Did you try to replace foverlaps with non equi join and see if problem is still there?
This above issue is reproducible in the current development version of data.table.
I tried an equivalent non-equi join as you suggested and I'm not seeing crashes or errors with the following code on either development or release data.table on i386 R.
for(i in 1:1000){
x[y,on=c("addr_id","exposure_start<=addr_end","exposure_end>=addr_start"),nomatch=NULL]
gc()
}
for(i in 1:1000){
x[y,on=c("addr_id","exposure_start<=addr_end","exposure_end>=addr_start"),nomatch=NULL]
}
I've been able to reproduce this issue with foverlaps on a different windows machine using the current dev of data.table (again only on the i386 version of R)
"data.table 1.12.9 IN DEVELOPMENT built 2020-06-26 22:21:26 UTC; root using 2 threads (see ?getDTthreads). Latest news: r-datatable.com"
> sessionInfo()
R version 4.0.2 (2020-06-22)
Platform: i386-w64-mingw32/i386 (32-bit)
Running under: Windows 10 x64 (build 18362)
Matrix products: default
locale:
[1] LC_COLLATE=English_United States.1252
[2] LC_CTYPE=English_United States.1252
[3] LC_MONETARY=English_United States.1252
[4] LC_NUMERIC=C
[5] LC_TIME=English_United States.1252
attached base packages:
[1] stats graphics grDevices utils datasets methods base
other attached packages:
[1] data.table_1.12.9
loaded via a namespace (and not attached):
[1] compiler_4.0.2
Thank you for providing extra info.
I connected to a windows machine and tried reproducing the problem, but couldn't. I am not getting any crash.
R version 4.0.2 (2020-06-22)
Platform: i386-w64-mingw32/i386 (32-bit)
Running under: Windows 10 x64 (build 18362)
Matrix products: default
locale:
[1] LC_COLLATE=English_United States.1252
[2] LC_CTYPE=English_United States.1252
[3] LC_MONETARY=English_United States.1252
[4] LC_NUMERIC=C
[5] LC_TIME=English_United States.1252
attached base packages:
[1] stats graphics grDevices utils datasets methods base
other attached packages:
[1] data.table_1.12.9
loaded via a namespace (and not attached):
[1] compiler_4.0.2 tools_4.0.2
I tried few times, should that be enough?

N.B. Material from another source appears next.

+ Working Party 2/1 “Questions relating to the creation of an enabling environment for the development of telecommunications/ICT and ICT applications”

In your example there is rnorm call but no set.seed, that makes the example less portable, this is minor thing of course.

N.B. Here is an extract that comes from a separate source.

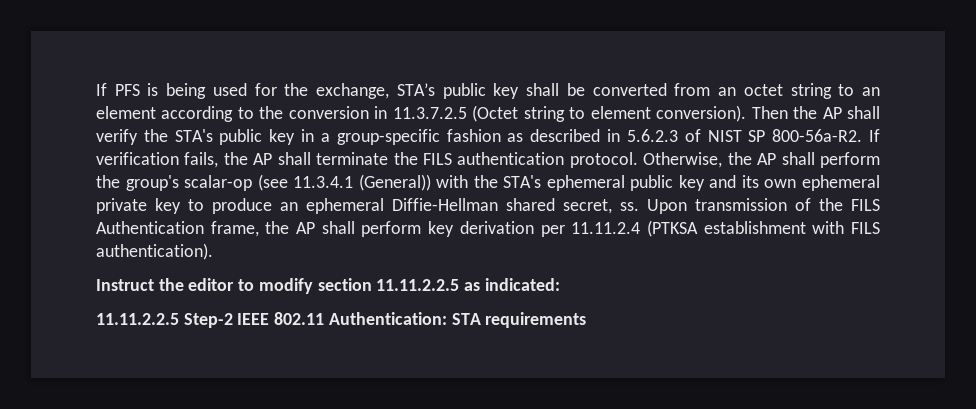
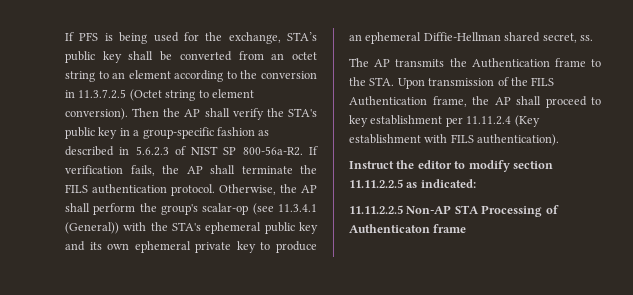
- Otherwise, the AP shall perform the group's scalar-op (see 11.3.4.1 (General)) with the STA's ephemeral public key and its own ephemeral private key to produce an ephemeral Diffie-Hellman shared secret, ss. Upon transmission of the FILS Authentication frame, the AP shall perform key derivation per 11.11.2.4 (PTKSA establishment with FILS authentication).
+ Otherwise, the AP shall perform the group's scalar-op (see 11.3.4.1 (General)) with the STA's ephemeral public key and its own ephemeral private key to produce an ephemeral Diffie-Hellman shared secret, ss.
+ The AP transmits the Authentication frame to the STA. Upon transmission of the FILS Authentication frame, the AP shall proceed to key establishment per 11.11.2.4 (Key establishment with FILS authentication).
- 11.11.2.2.5 Step-2 IEEE 802.11 Authentication: STA requirements
+ 11.11.2.2.5 Non-AP STA Processing of Authenticaton frame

I have no idea how to proceed then, I don't have any other Windows machine to try that out.
Could you provide flags that are being used during compilation?
install.packages("data.table", type = "source", repos = "https://Rdatatable.gitlab.io/data.table")
#*** arch - i386
#"C:/rtools40/mingw32/bin/"gcc -I"C:/R-40~1.2/include" -DNDEBUG -fopenmp -O2 -Wall -std=gnu99 -mfpmath=sse -msse2 -mstackrealign -c assign.c -o assign.o
and
cat(readLines(system.file(package="data.table", "cc")), sep="\n")
#CC=gcc -std=gnu99
#CFLAGS=-g -O2 -fdebug-prefix-map=/build/r-base-aGvNeb/r-base-4.0.0=. -fstack-protector-strong -Wformat -Werror=format-security -Wdate-time -D_FORTIFY_SOURCE=2 -g
*** arch - i386
"C:/rtools40/mingw32/bin/"gcc -I"C:/PROGRA~1/R/R-40~1.2/include" -DNDEBUG -fopenmp -O2 -Wall -std=gnu99 -mfpmath=sse -msse2 -mstackrealign -c assign.c -o assign.o
CC=gcc -std=gnu99
CFLAGS=-g -O2 -fdebug-prefix-map=/build/r-base-aGvNeb/r-base-4.0.0=. -fstack-protector-strong -Wformat -Werror=format-security -Wdate-time -D_FORTIFY_SOURCE=2 -g
Sorry I pulled that from an existing test or something and forgot the seed, but the seed doesn't matter since I've been able to reproduce the error without that column even existing. Here's a slightly more minimal reprex:
library(data.table)
y <- data.table(addr_id=c(1L,2L,2L,3L,5L),
ppt_id=c(1L,1L,1L,2L,2L),
addr_start=c(1L,10L,12L,1L,1L),
addr_end=c(9L,11L,14L,17L,10L))
x <- data.table(addr_id=rep(1L:4L,each=3L),
exposure_start=rep(c(1L,8L,15L),times=4L),
exposure_end=rep(c(7L,14L,21L),times=4L)
)
setkey(x,addr_id, exposure_start,exposure_end)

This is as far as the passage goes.